A stream of consciousness~

The 6 year old “new” car smells of peppermint, as the familiar crack of my mother’s teeth on a mento is followed by the succeeding noise of the paper tube shuffling to let one into my father’s palm.

The punk sounds of my music enter my left ear, while the same classic rock my dad has been listening to for years enters my right. My mom fiddles with the radio to keep him up with the times and lands on the currently popular Lizzo song, as she promptly follows the orders of the lyrics by flipping her hair and checking her nails, and of course, “feeling good as hell.”

My headphones lie cockeyed on my head as I can feel the dull pain of my freshly pierced right ear against the pushed back piece of plastic.
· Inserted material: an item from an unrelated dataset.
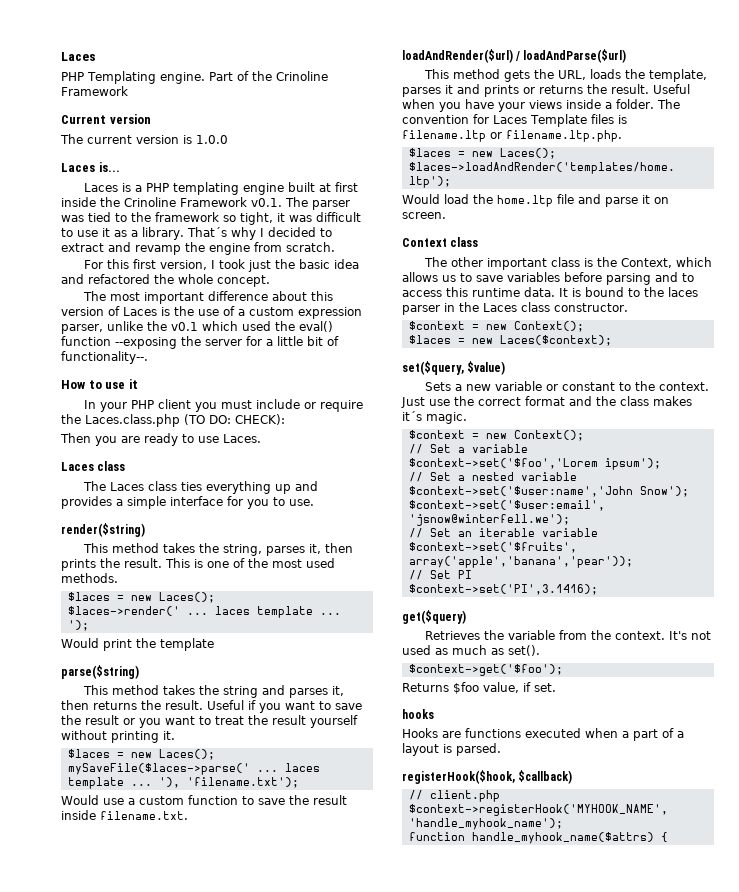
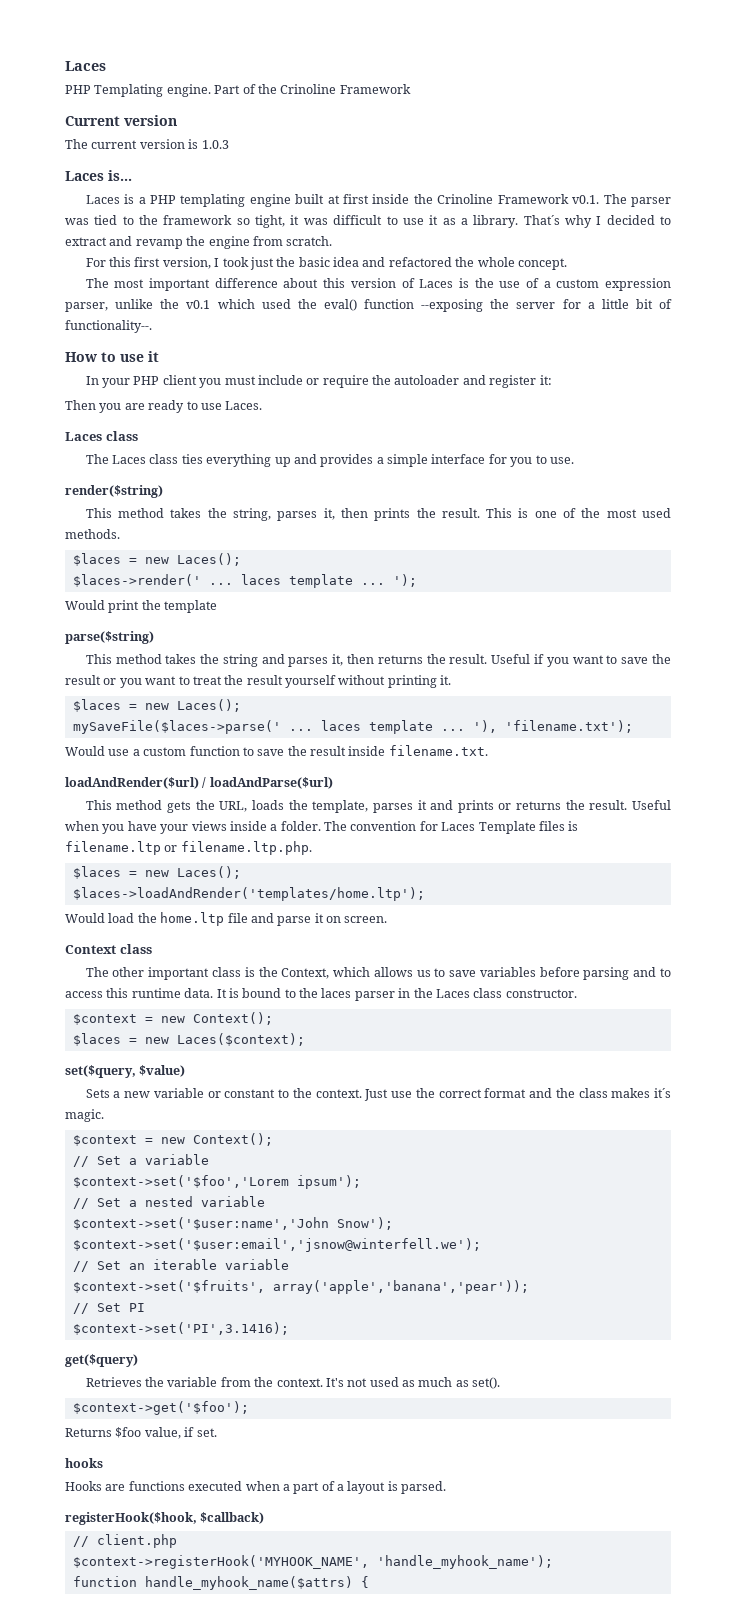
[196,135,228,144] 1.0.0 -> [201,140,229,149] 1.0.3
[85,414,285,427] Laces.class.php (TO DO: CHECK): -> [394,375,552,388] autoloader and register it:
My ears ingesting two different things, my eyes gobbling up pages and pages of a book I hated but now am ravenously consuming before my book club meeting on Sunday; out of requirement and because the main character reminds me of my best friend who I miss.

Leaving my brother in state 1 to pack up his main life in a matter of a couple of days, saying goodbye to some people I know he loves very much and won’t see for a while, passing through state 2 where two of my close friends and past roommates live, entering state 3 where I have lived for all almost 23 years of my life. It’s grey out, the only color I can spot as I look up is the potent cerulean blue of the rest stop signs that perfectly match the cover of the book in my lap. When I was little I thought rest stops only existed in other states, because we never needed to visit one on Long Island because we lived there. I thought a lot of things when I was little. I’m realizing a lot of things recently, some good, some funny, some ridiculous. I often express them out loud, and when people don’t identify, it just solidifies my growing thought that everyone has such a unique and ever changing perception of the world.

My mother changes the radio station from an Ariana Grande song to a channel with commercials. It takes my father 30 seconds to realize, as his main focus is and should be on the road. He points out a horse on the fast passing farmland next to us, and I can feel my lips pull apart in a slight smile. My eyes well up as I watch the skinny bare trees wiz past, knowing that I’ll never be in this exact moment again. But then again, that’s the beauty of it, isn’t it?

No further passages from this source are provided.